# What to do
Only the lines from the one bearing "discount: none -> 100.00" through the end of the entries should be output, exactly as they stand, and pictures should be skipped.

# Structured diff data
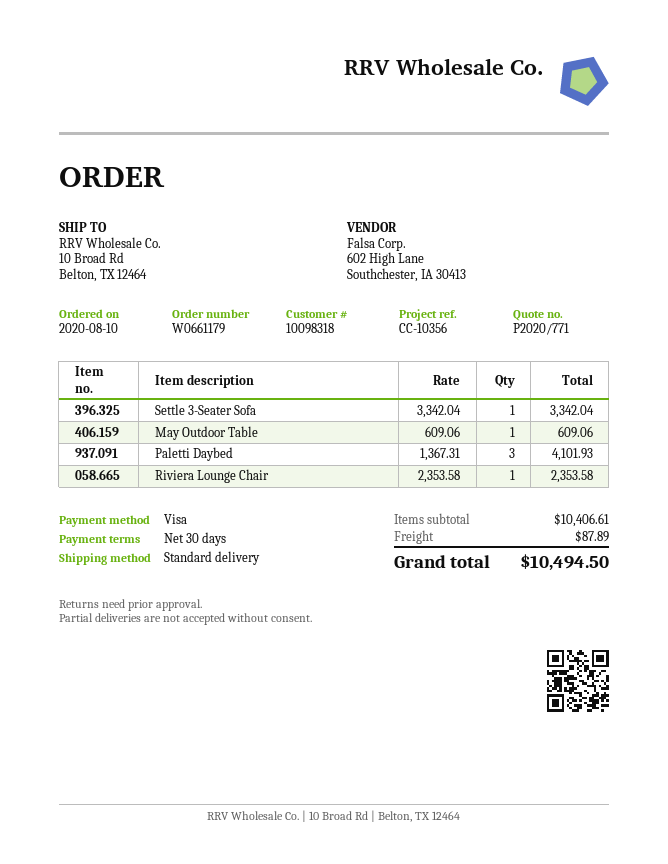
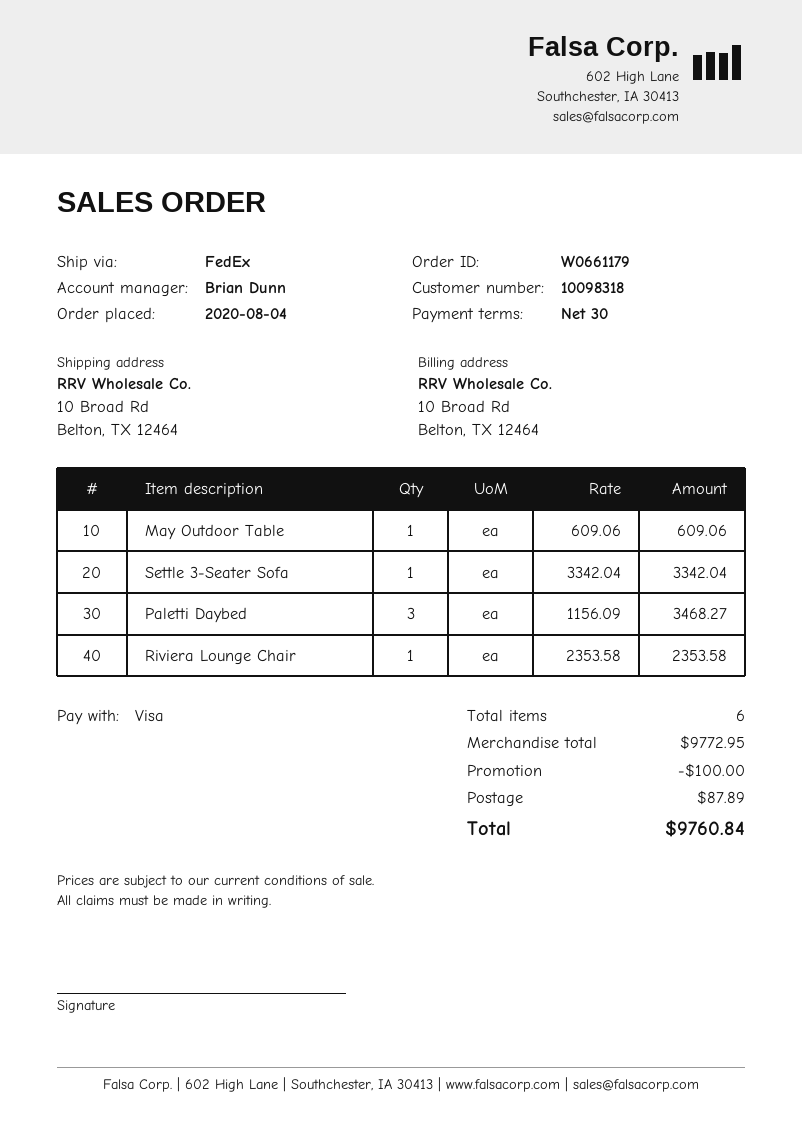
order date: 2020-08-10 -> 2020-08-04
shipping method: standard -> FedEx
Paletti Daybed: 3 x 1367.31 = 4101.93 -> 3 x 1156.09 = 3468.27
subtotal: 10406.61 -> 9772.95
discount: none -> 100.00
total: 10494.50 -> 9760.84

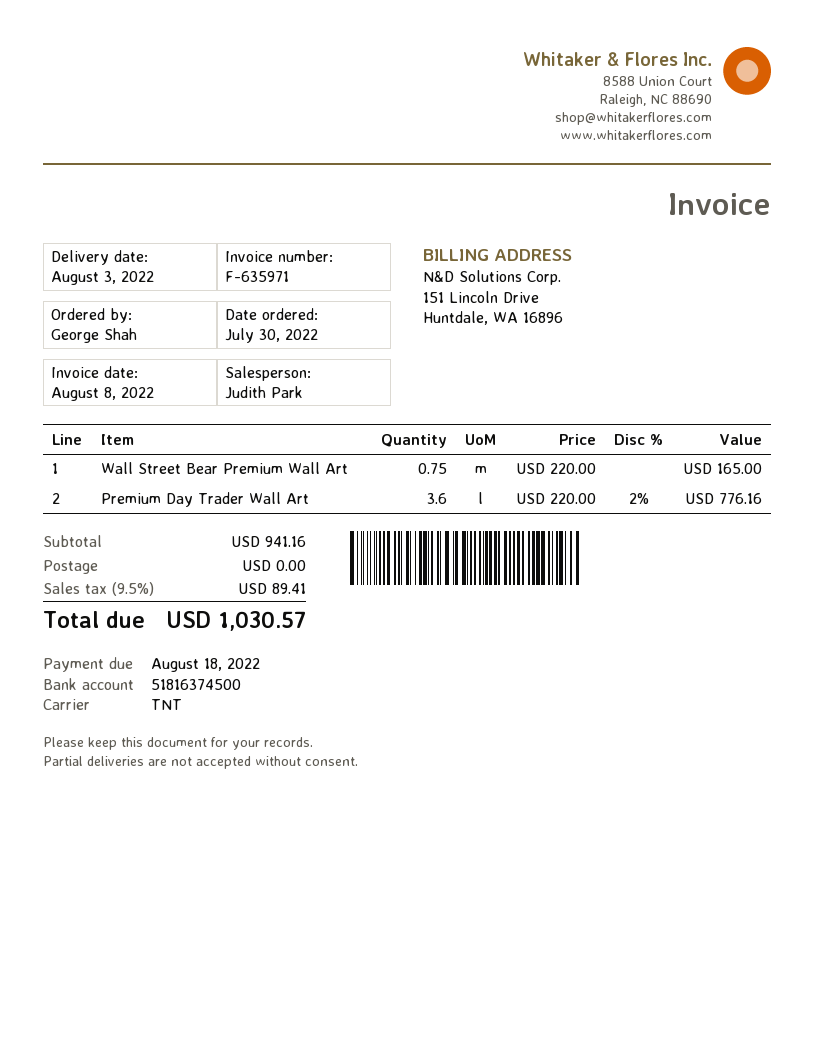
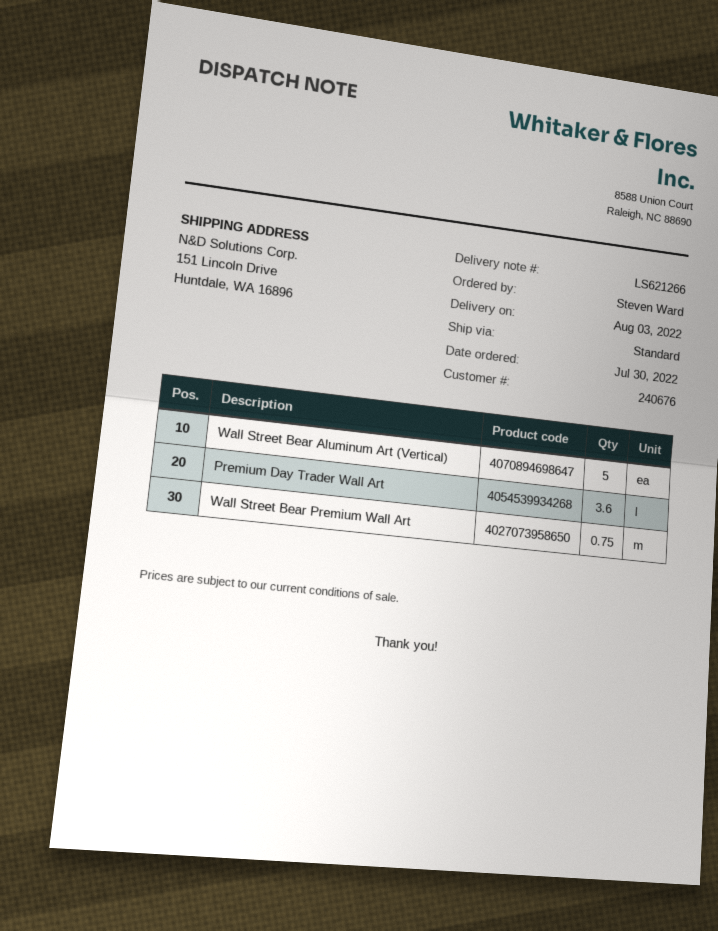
ordered by: George Shah -> Steven Ward
shipping method: TNT -> standard
Wall Street Bear Aluminum Art (Vertical): none -> 5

# Written reply
discount: none -> 100.00
total: 10494.50 -> 9760.84

ordered by: George Shah -> Steven Ward
shipping method: TNT -> standard
Wall Street Bear Aluminum Art (Vertical): none -> 5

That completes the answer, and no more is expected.